Problem to solve =
Omit all pictures. Print the remaining lines exactly, from the start of the data through the line containing "школьников учителей в обращении к данной проблеме.</span></div>".

*** Opening of Material for the task ***

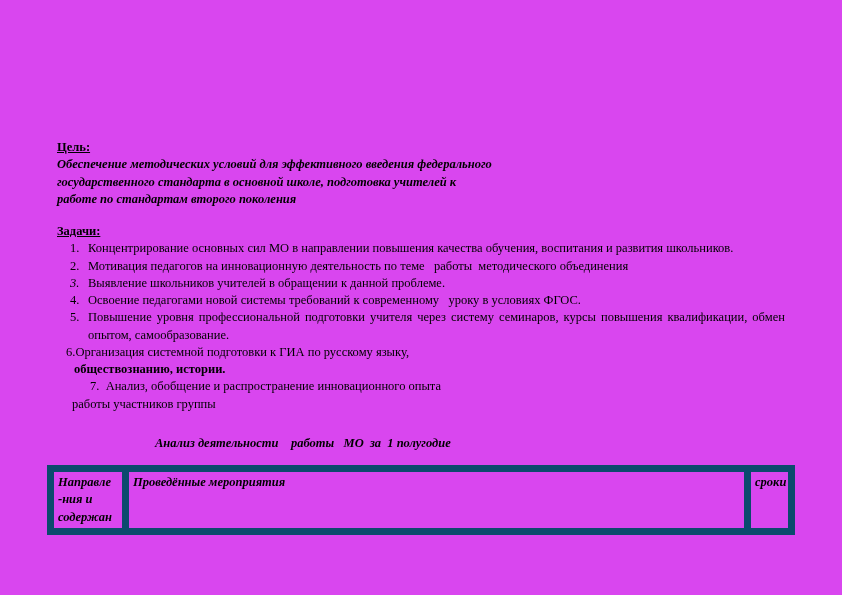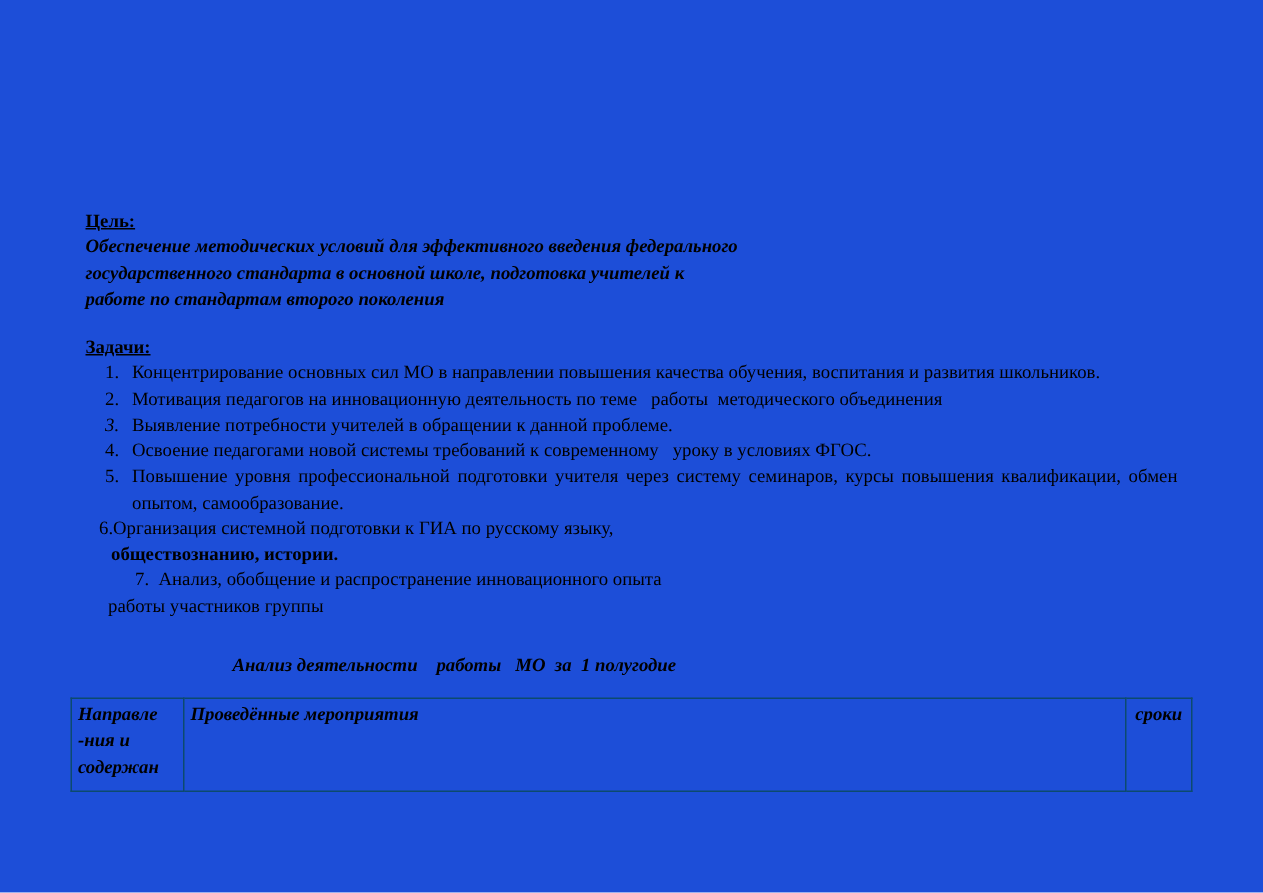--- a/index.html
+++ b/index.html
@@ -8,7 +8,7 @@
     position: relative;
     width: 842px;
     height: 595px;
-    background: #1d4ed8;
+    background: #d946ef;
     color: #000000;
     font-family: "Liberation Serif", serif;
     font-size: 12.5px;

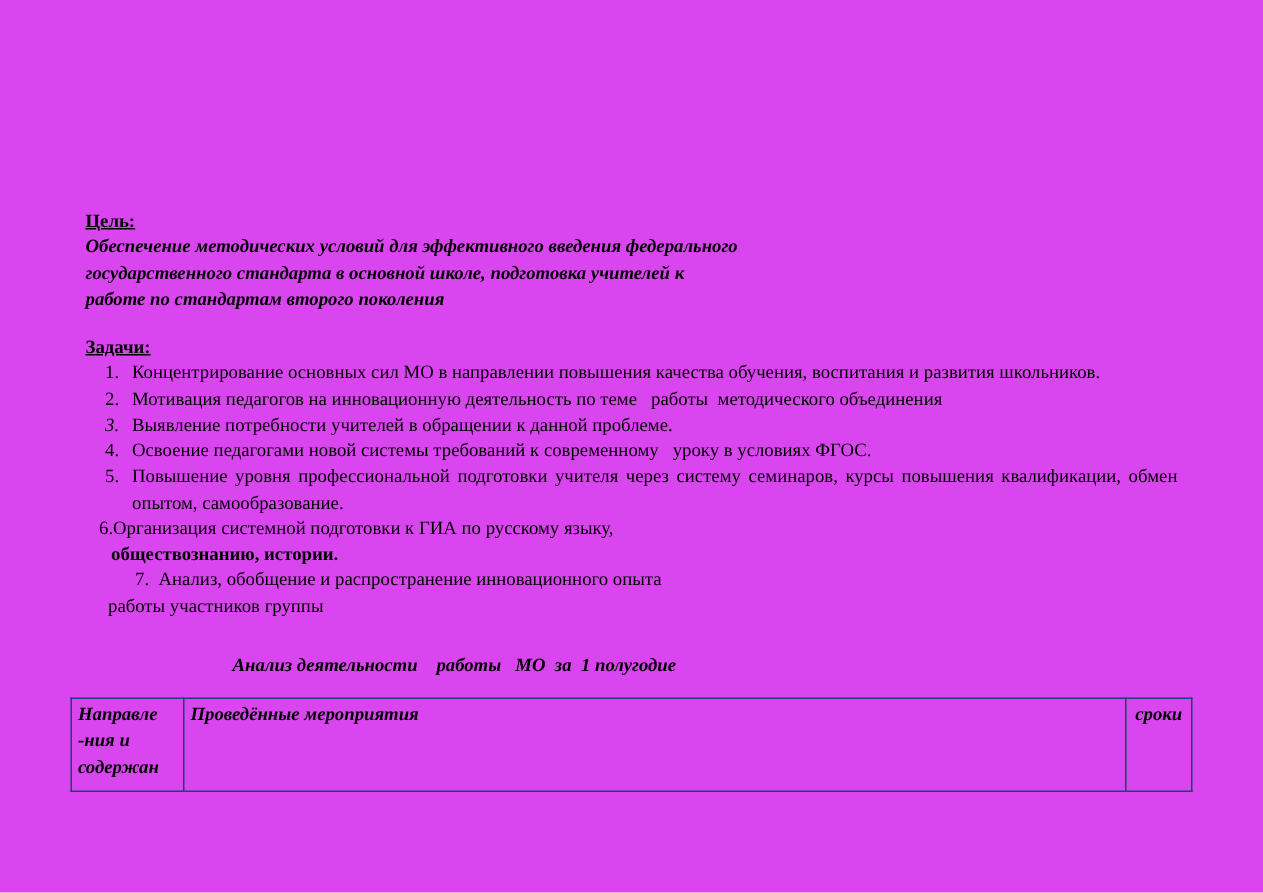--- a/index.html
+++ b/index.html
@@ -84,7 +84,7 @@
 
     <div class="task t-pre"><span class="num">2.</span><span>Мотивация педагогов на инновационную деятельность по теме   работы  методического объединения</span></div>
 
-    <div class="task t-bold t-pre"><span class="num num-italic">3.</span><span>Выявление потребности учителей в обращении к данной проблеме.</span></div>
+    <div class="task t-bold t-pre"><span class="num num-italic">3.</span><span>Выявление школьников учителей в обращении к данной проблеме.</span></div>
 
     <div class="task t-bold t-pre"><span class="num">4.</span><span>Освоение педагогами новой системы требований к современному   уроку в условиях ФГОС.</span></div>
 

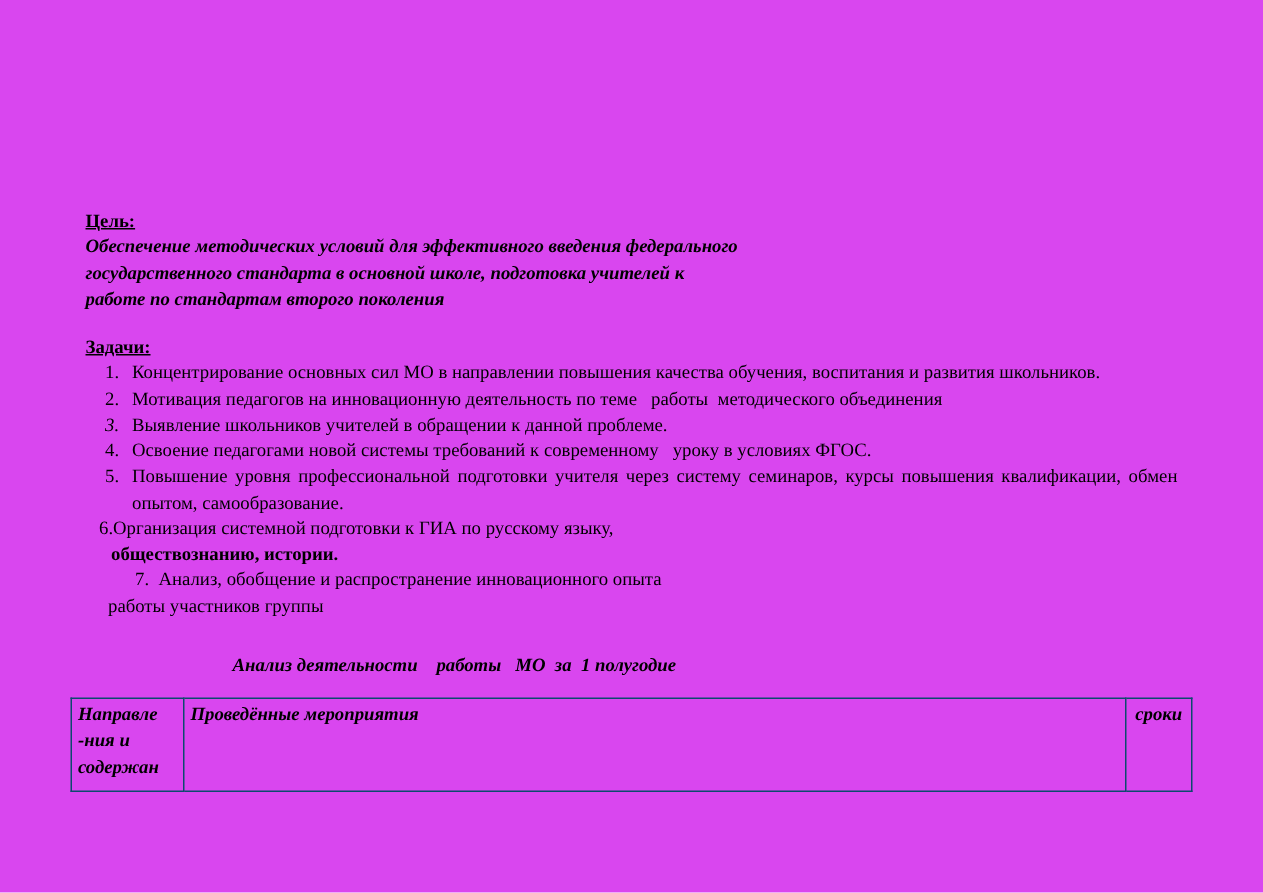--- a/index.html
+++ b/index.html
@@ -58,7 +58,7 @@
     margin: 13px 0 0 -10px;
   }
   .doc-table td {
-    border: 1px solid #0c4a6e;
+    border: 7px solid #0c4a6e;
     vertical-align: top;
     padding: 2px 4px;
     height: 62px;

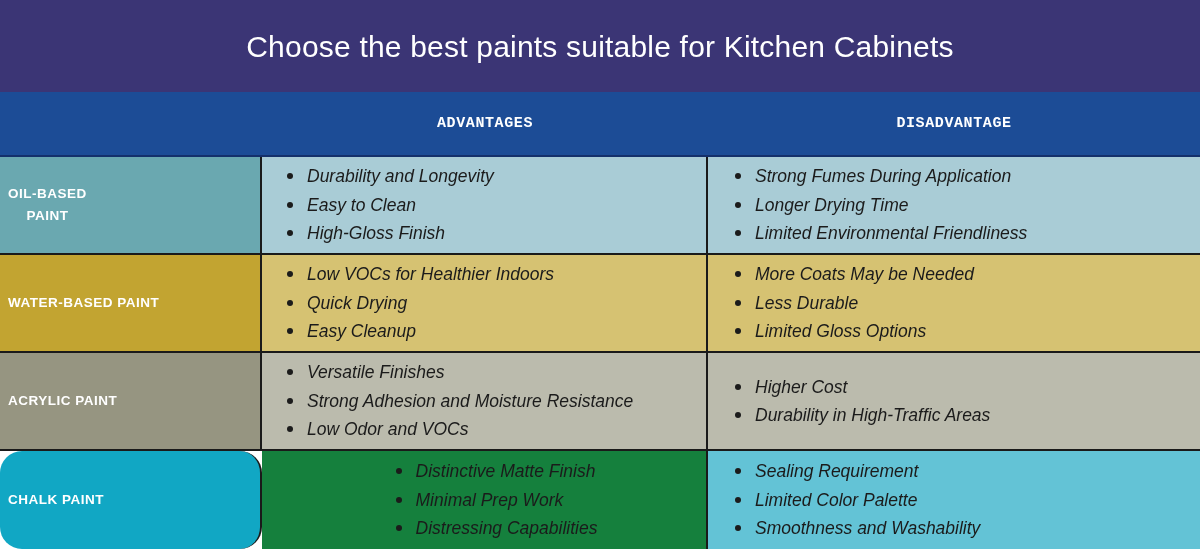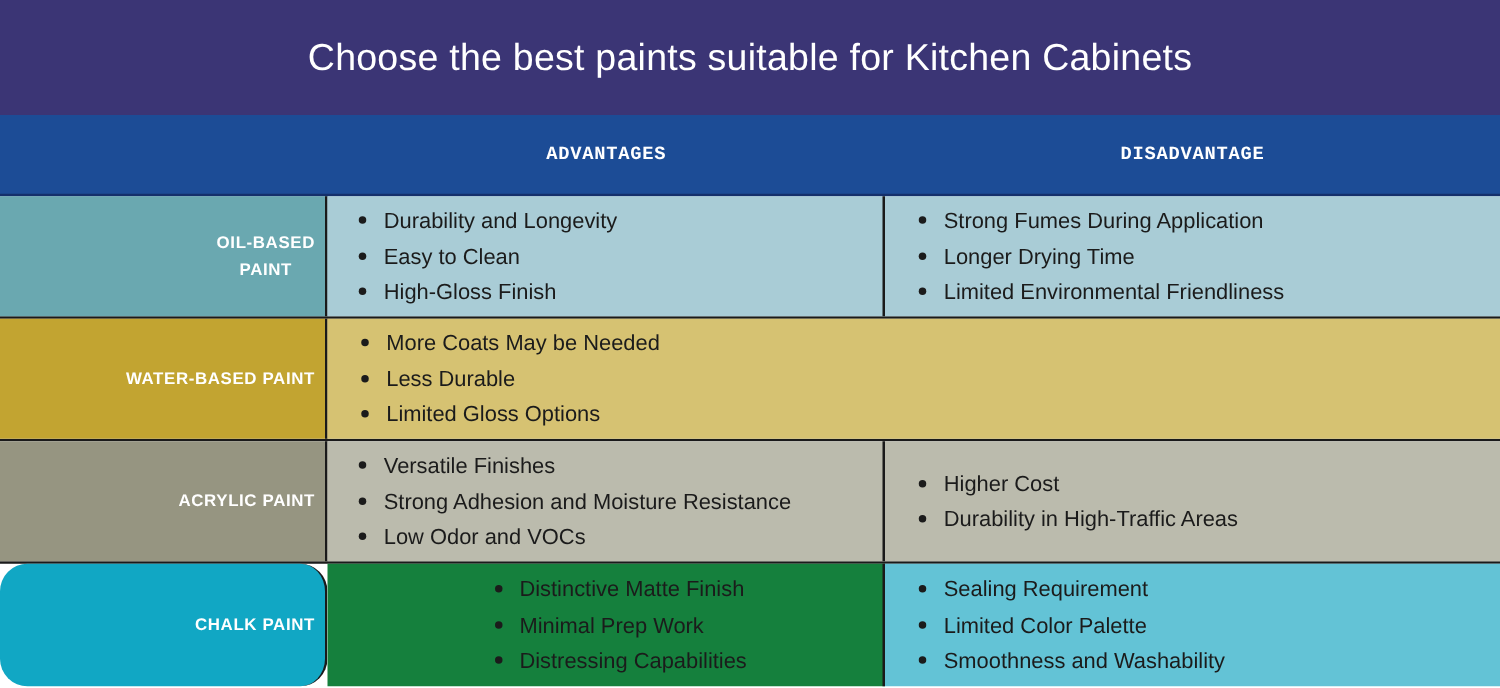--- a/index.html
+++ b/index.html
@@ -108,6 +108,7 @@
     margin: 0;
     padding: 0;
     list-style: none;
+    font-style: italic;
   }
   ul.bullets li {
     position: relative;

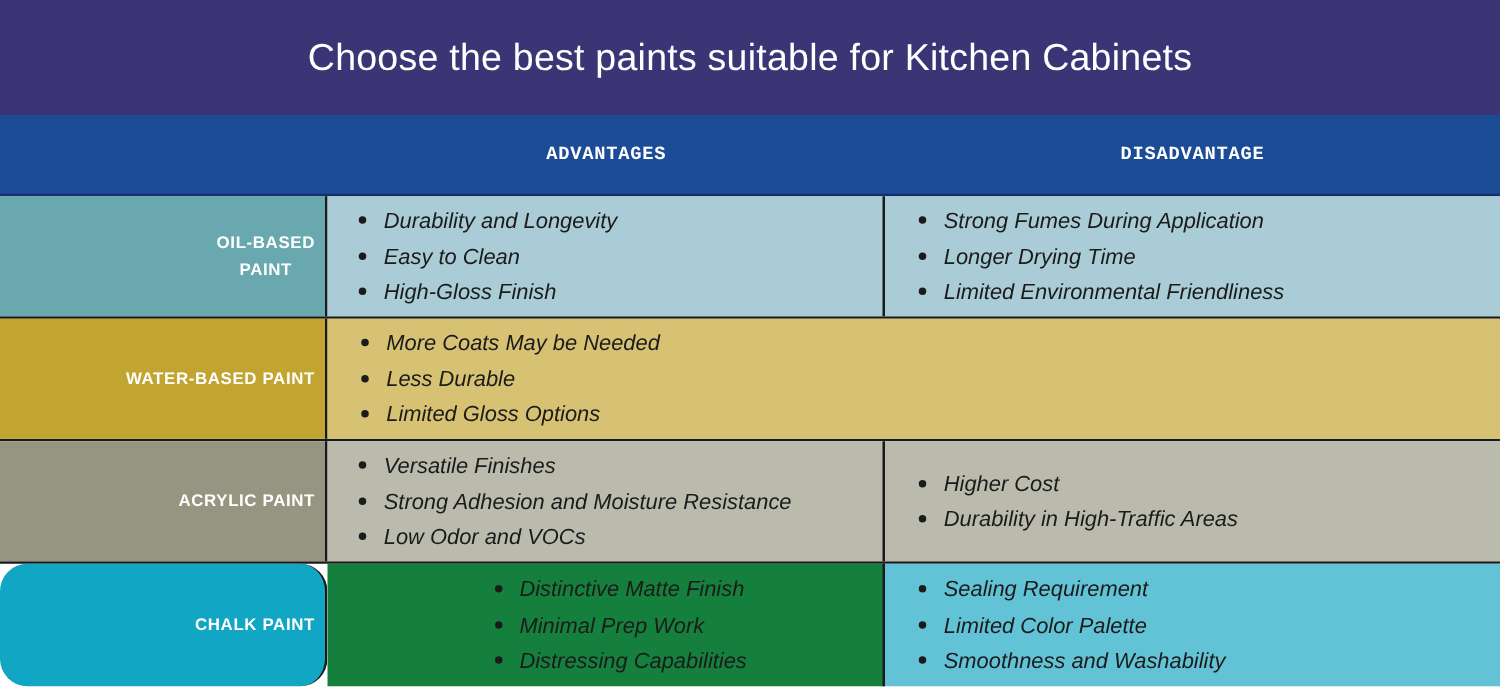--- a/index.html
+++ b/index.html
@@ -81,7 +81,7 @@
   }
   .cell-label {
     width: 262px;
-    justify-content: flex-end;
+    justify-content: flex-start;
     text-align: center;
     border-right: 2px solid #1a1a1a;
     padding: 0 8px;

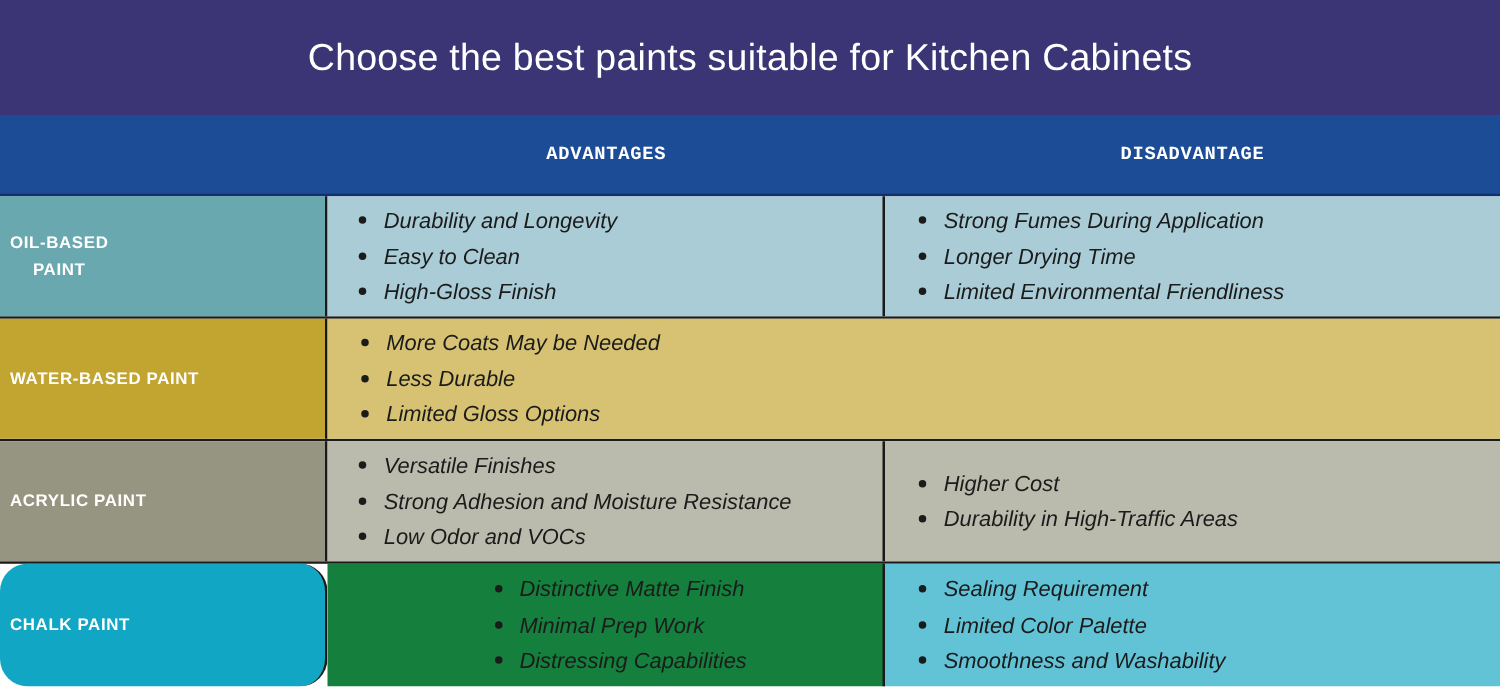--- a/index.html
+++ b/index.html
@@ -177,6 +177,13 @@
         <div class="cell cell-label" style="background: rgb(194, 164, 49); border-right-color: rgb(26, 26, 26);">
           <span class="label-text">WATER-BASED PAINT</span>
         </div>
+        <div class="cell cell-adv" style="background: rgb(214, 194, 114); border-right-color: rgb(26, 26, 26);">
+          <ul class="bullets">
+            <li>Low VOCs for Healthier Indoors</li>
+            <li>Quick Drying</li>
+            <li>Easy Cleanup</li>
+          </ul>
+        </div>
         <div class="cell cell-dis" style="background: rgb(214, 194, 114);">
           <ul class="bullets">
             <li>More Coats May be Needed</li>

*** Close of Material for the task ***

Output for this exercise =
--- a/index.html
+++ b/index.html
@@ -8,7 +8,7 @@
     position: relative;
     width: 842px;
     height: 595px;
-    background: #1d4ed8;
+    background: #d946ef;
     color: #000000;
     font-family: "Liberation Serif", serif;
     font-size: 12.5px;

--- a/index.html
+++ b/index.html
@@ -84,7 +84,7 @@
 
     <div class="task t-pre"><span class="num">2.</span><span>Мотивация педагогов на инновационную деятельность по теме   работы  методического объединения</span></div>
 
-    <div class="task t-bold t-pre"><span class="num num-italic">3.</span><span>Выявление потребности учителей в обращении к данной проблеме.</span></div>
+    <div class="task t-bold t-pre"><span class="num num-italic">3.</span><span>Выявление школьников учителей в обращении к данной проблеме.</span></div>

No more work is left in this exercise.